Difference listings
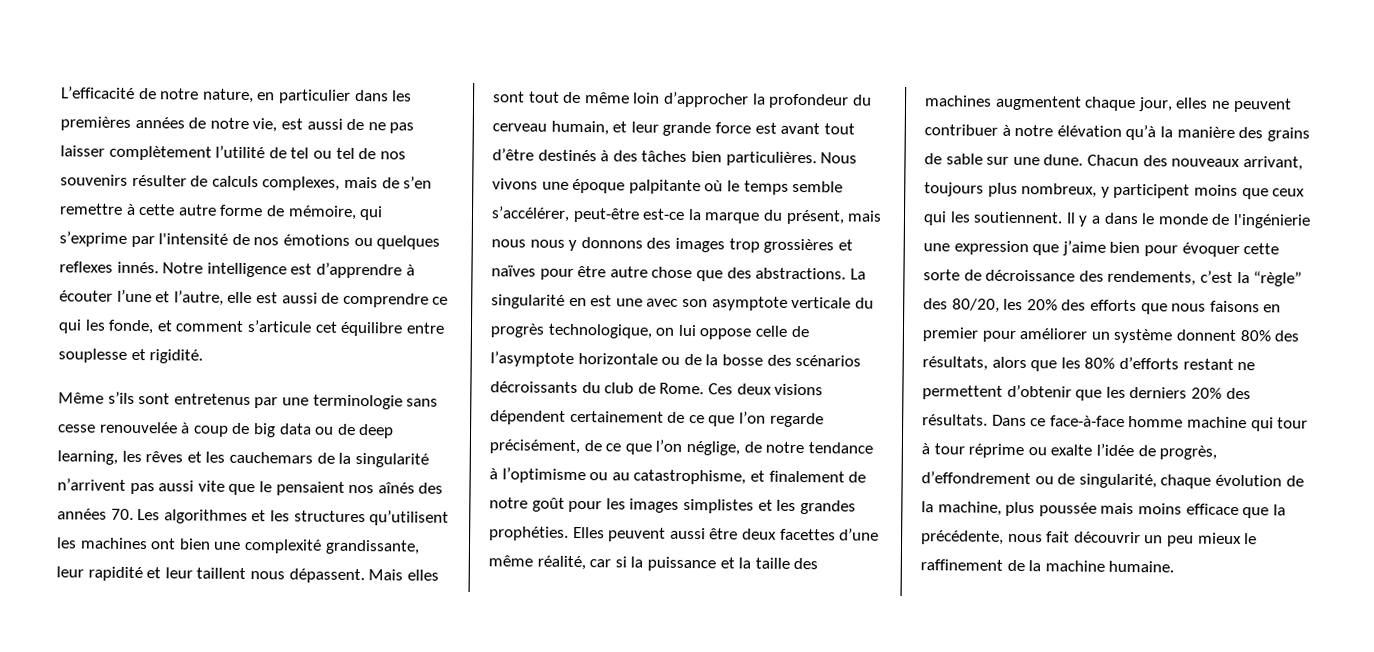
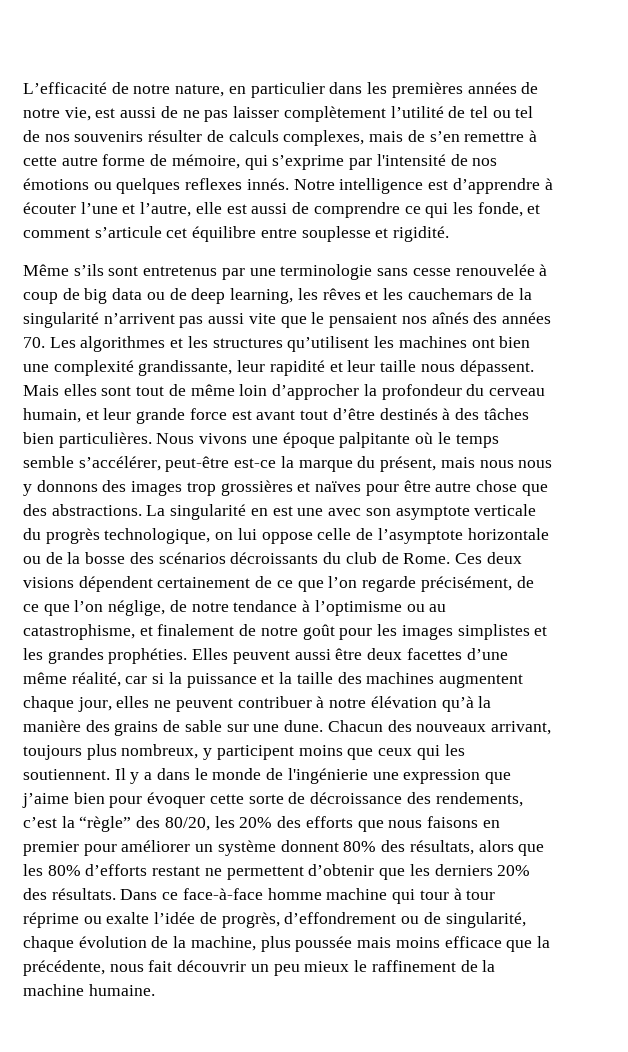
[196,567,247,580] taillent -> [380,360,417,372] taille

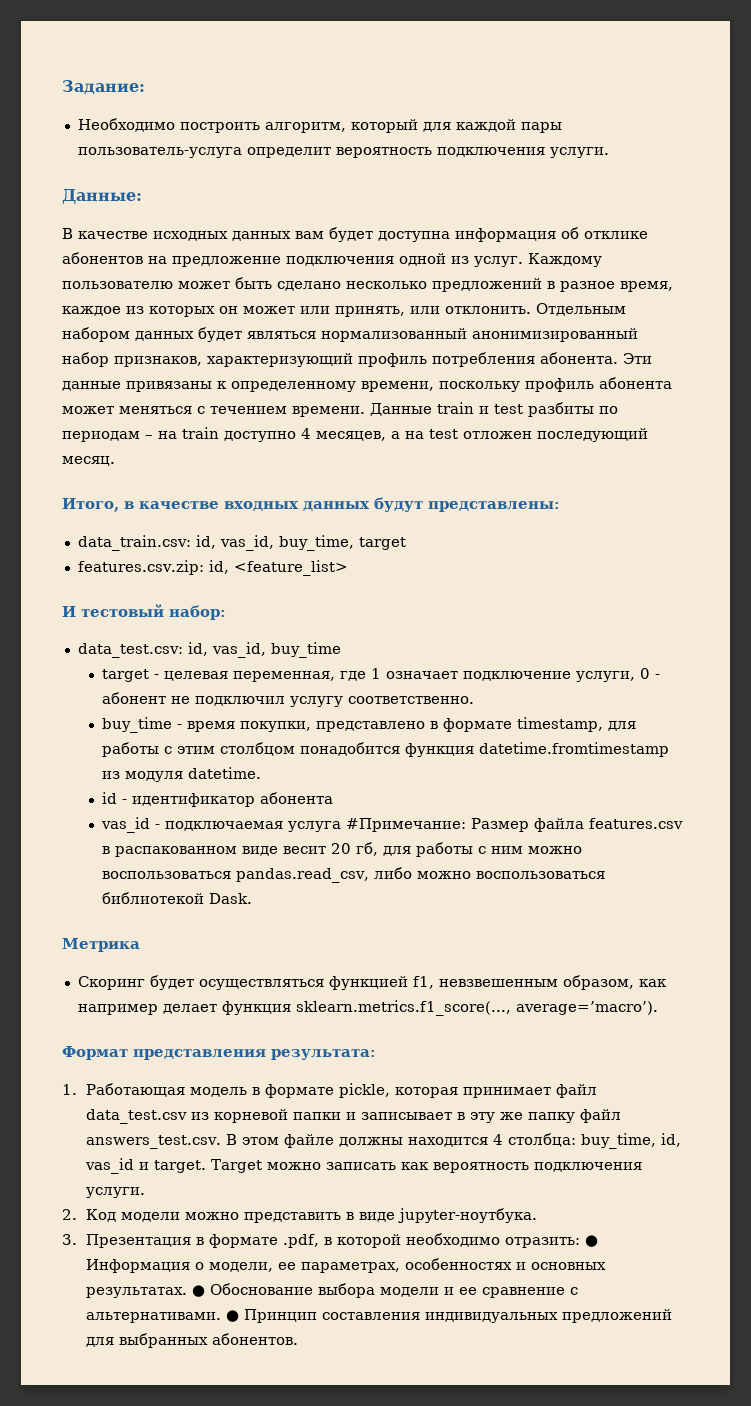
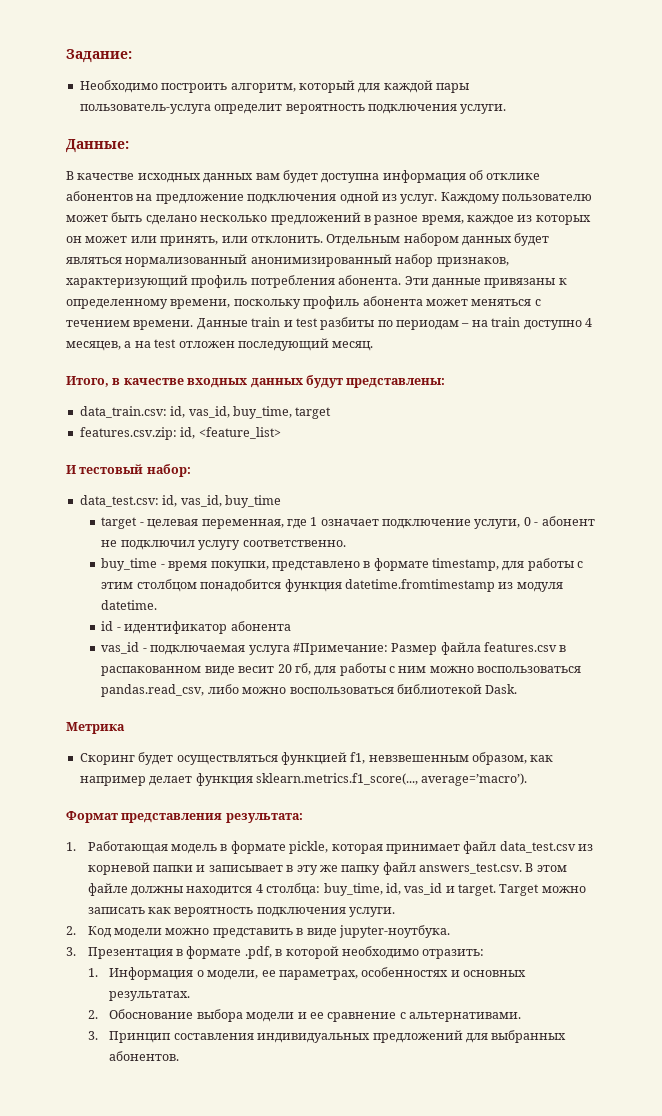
[585,1235,599,1247] ● -> [87,968,98,977] // 1.
[192,1285,206,1297] ● -> [87,1010,98,1019] // 2.
[226,1310,240,1322] ● -> [87,1031,98,1040] // 3.

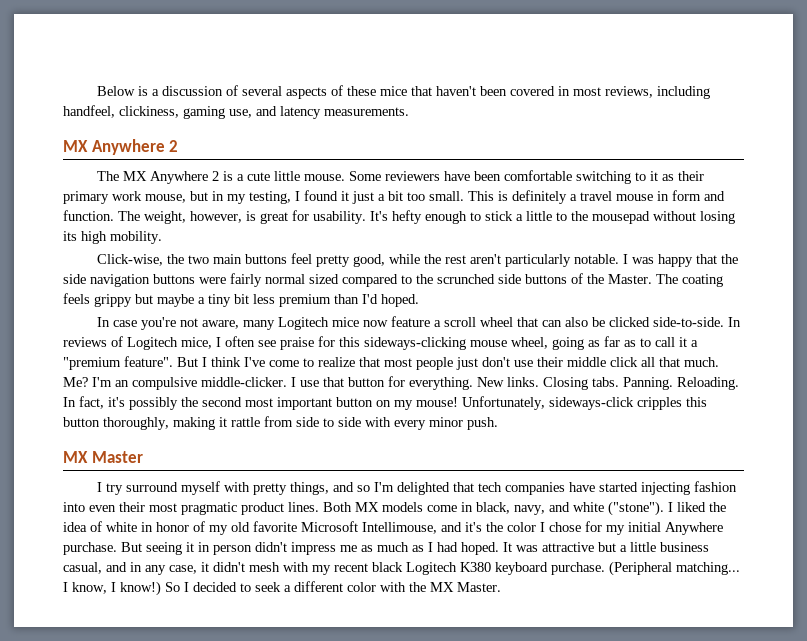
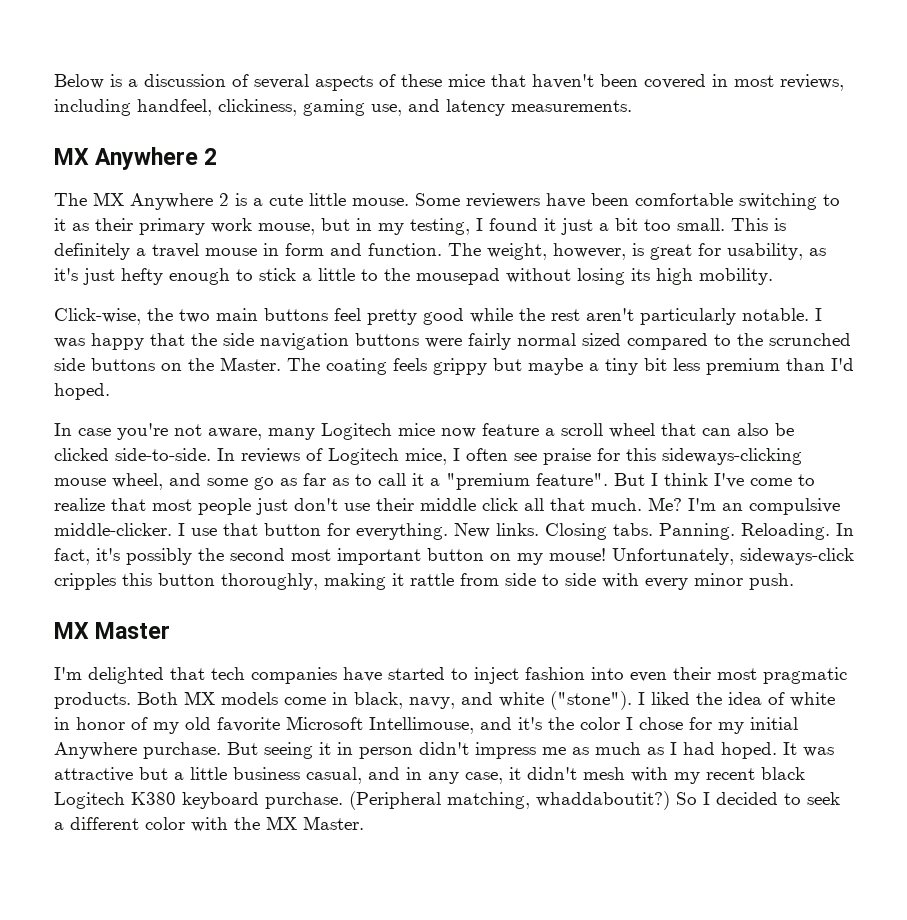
[313,211,388,224] usability. It's -> [727,243,826,260] [54,268,115,285] usability, as it's just
[353,254,386,267] good, -> [423,308,464,325] good
[571,273,583,284] of -> [161,363,182,371] on
[552,337,584,350] going -> [169,473,274,490] and some go
[97,481,371,495] I try surround myself with pretty things, and so -> (171, 630) none
[641,482,691,495] injecting -> [451,667,519,684] to inject
[241,502,319,515] product lines. -> [54,692,131,709] products.
[676,562,740,575] [63,581,161,596] matching... I know, I know!) -> [447,791,670,810] matching, whaddaboutit?)

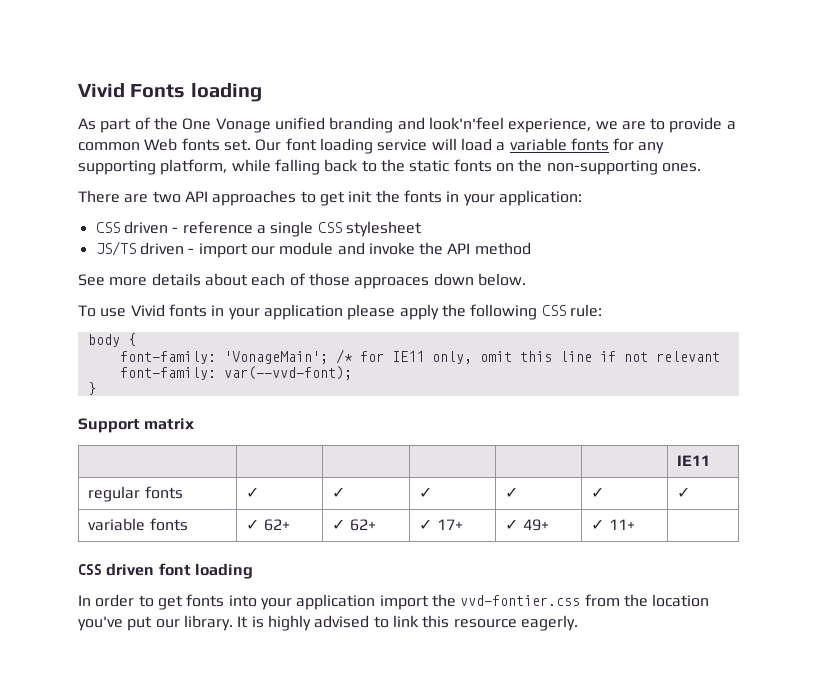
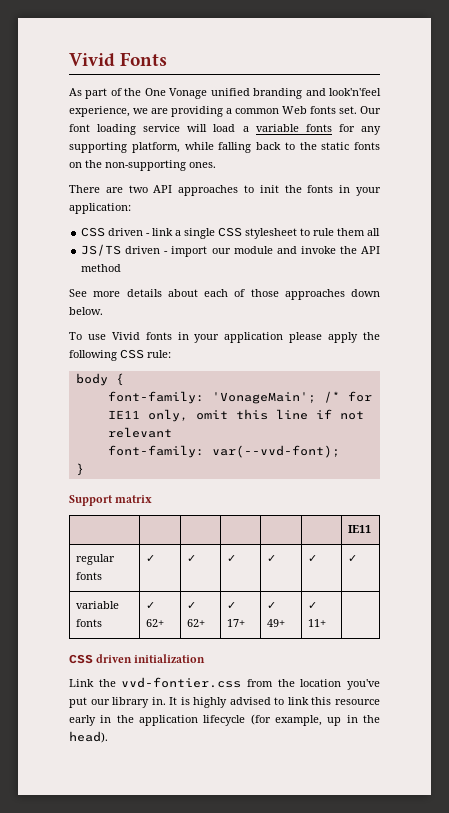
[190,83,262,102] loading -> (168, 59) none
[650,117,723,133] to provide -> [171,106,223,117] providing
[319,191,345,206] get -> (254, 189) none
[182,221,253,234] reference -> [152,228,174,236] link
(422, 229) none -> [300,228,381,236] to rule them all
[354,277,430,289] approaces -> [284,289,345,300] approaches
[158,563,253,579] [78,594,429,610] font loading // In order to get fonts into your application import -> [134,654,206,664] [69,679,94,687] initialization // Link
[183,615,233,631] library. -> [112,697,166,708] library in.
[520,615,578,631] eagerly. -> [69,714,380,726] [69,731,108,743] early in the application lifecycle (for example, up in the head).

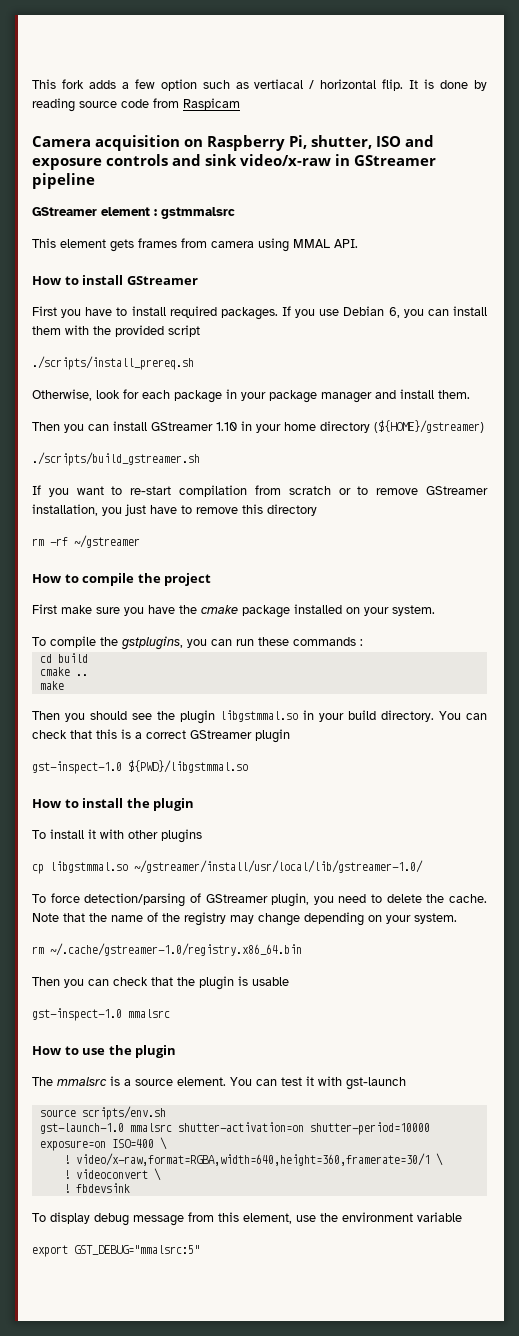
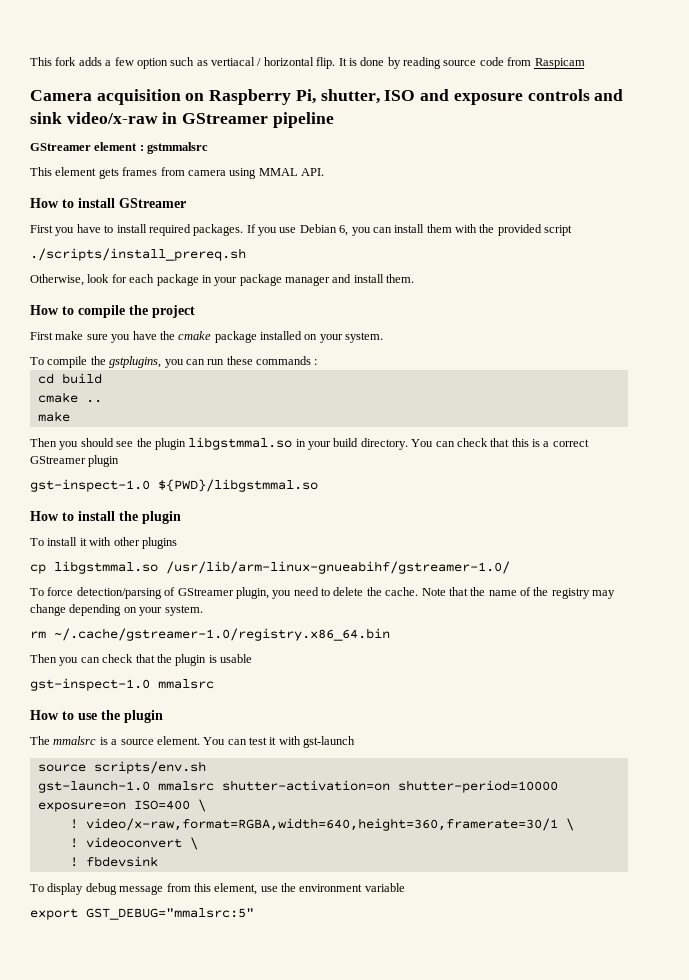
[32,420,484,433] [32,452,200,466] [32,485,488,497] [32,504,317,516] [32,535,140,548] // Then you can install GStreamer 1.10 in your home directory (${HOME}/gstreamer) // ./scripts/build_gstreamer.sh // If you want to re-start compilation from scratch or to remove GStreamer installation, you just have to remove this directory // rm -rf ~/gstreamer -> (415, 278) none
[134,860,423,873] ~/gstreamer/install/usr/local/lib/gstreamer-1.0/ -> [166,561,510,574] /usr/lib/arm-linux-gnueabihf/gstreamer-1.0/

## Task description
Return verbatim every line from the line containing "[354,277,430,289] approaces ->" to the last line of the entries above, inclusive, and leave out the pictures.

## Expected output
[354,277,430,289] approaces -> [284,289,345,300] approaches
[158,563,253,579] [78,594,429,610] font loading // In order to get fonts into your application import -> [134,654,206,664] [69,679,94,687] initialization // Link
[183,615,233,631] library. -> [112,697,166,708] library in.
[520,615,578,631] eagerly. -> [69,714,380,726] [69,731,108,743] early in the application lifecycle (for example, up in the head).

[32,420,484,433] [32,452,200,466] [32,485,488,497] [32,504,317,516] [32,535,140,548] // Then you can install GStreamer 1.10 in your home directory (${HOME}/gstreamer) // ./scripts/build_gstreamer.sh // If you want to re-start compilation from scratch or to remove GStreamer installation, you just have to remove this directory // rm -rf ~/gstreamer -> (415, 278) none
[134,860,423,873] ~/gstreamer/install/usr/local/lib/gstreamer-1.0/ -> [166,561,510,574] /usr/lib/arm-linux-gnueabihf/gstreamer-1.0/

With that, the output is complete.